◆ **What to produce**:
Look through the records and report how many lines include the word "position", with no other words.

Image comparison data:
▬▬▬

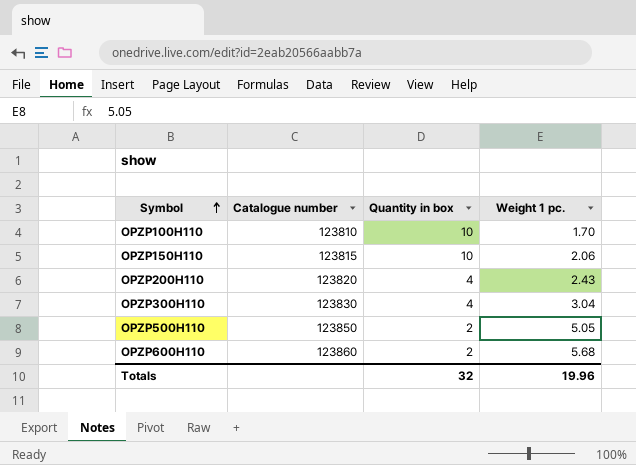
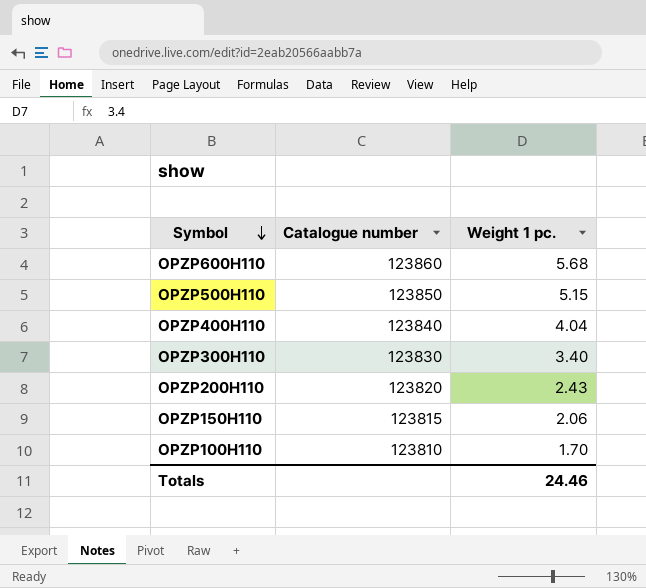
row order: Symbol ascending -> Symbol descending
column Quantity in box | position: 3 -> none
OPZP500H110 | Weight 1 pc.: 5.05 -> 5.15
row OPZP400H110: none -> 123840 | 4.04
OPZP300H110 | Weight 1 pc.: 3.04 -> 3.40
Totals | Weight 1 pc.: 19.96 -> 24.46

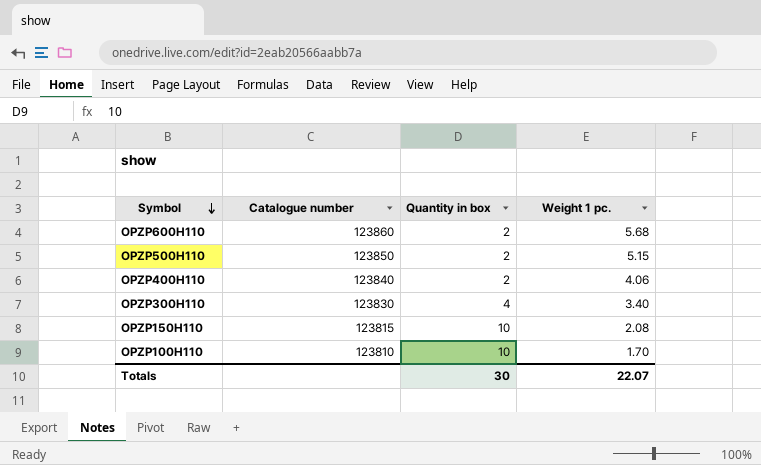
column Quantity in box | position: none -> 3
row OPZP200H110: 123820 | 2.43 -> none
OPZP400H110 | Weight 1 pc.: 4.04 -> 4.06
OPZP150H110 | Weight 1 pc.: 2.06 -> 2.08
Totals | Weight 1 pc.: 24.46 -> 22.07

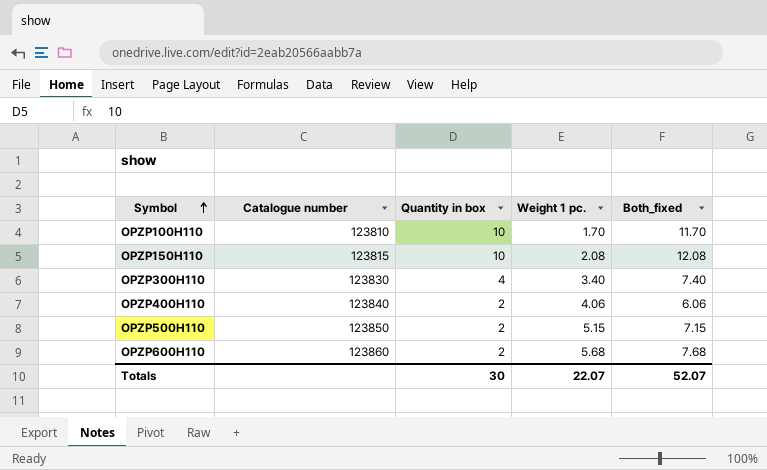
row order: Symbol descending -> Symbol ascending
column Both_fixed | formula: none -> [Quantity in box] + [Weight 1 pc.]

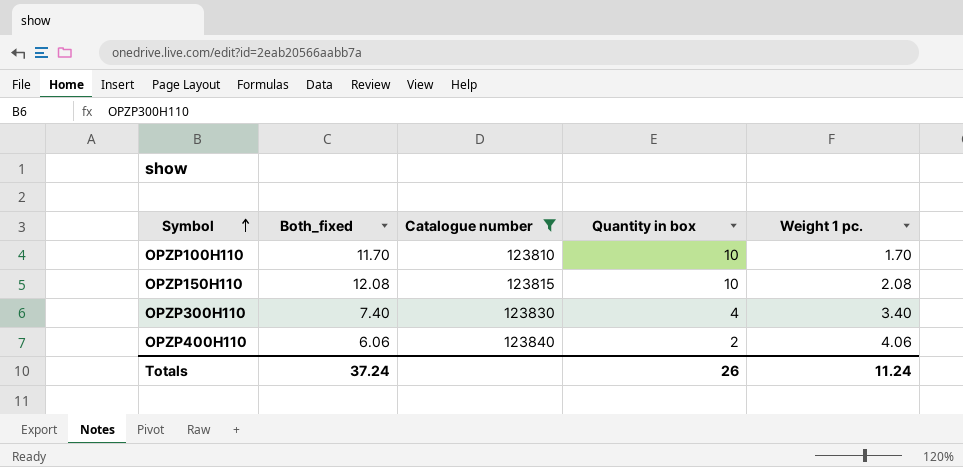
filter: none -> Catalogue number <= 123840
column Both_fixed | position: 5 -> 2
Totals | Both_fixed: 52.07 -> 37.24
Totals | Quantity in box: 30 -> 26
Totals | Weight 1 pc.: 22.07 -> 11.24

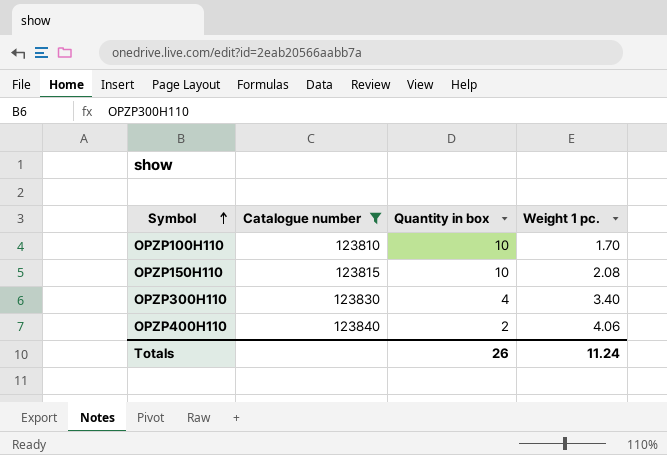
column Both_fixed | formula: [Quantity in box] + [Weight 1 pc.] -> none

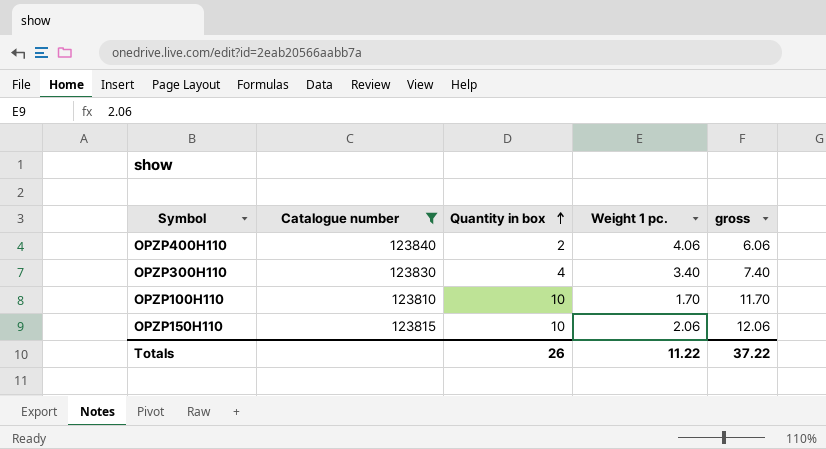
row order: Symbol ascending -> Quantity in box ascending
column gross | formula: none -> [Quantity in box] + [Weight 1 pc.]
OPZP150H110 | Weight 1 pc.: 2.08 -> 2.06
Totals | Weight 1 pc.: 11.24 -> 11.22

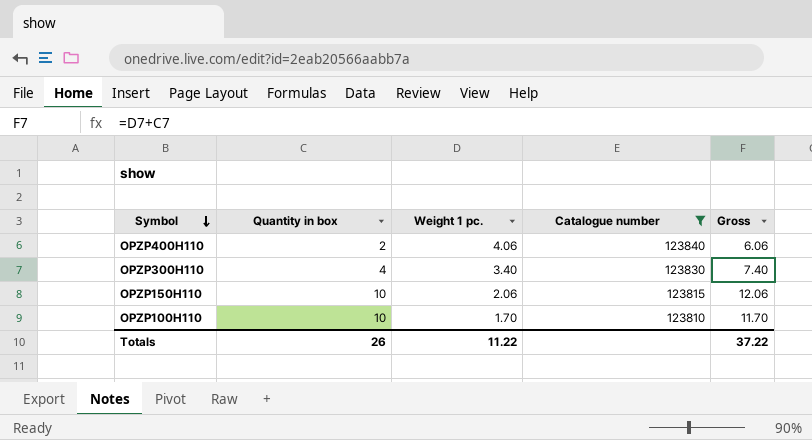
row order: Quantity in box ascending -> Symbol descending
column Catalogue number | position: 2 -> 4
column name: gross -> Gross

▬▬▬

◆ **Exercise response**:
4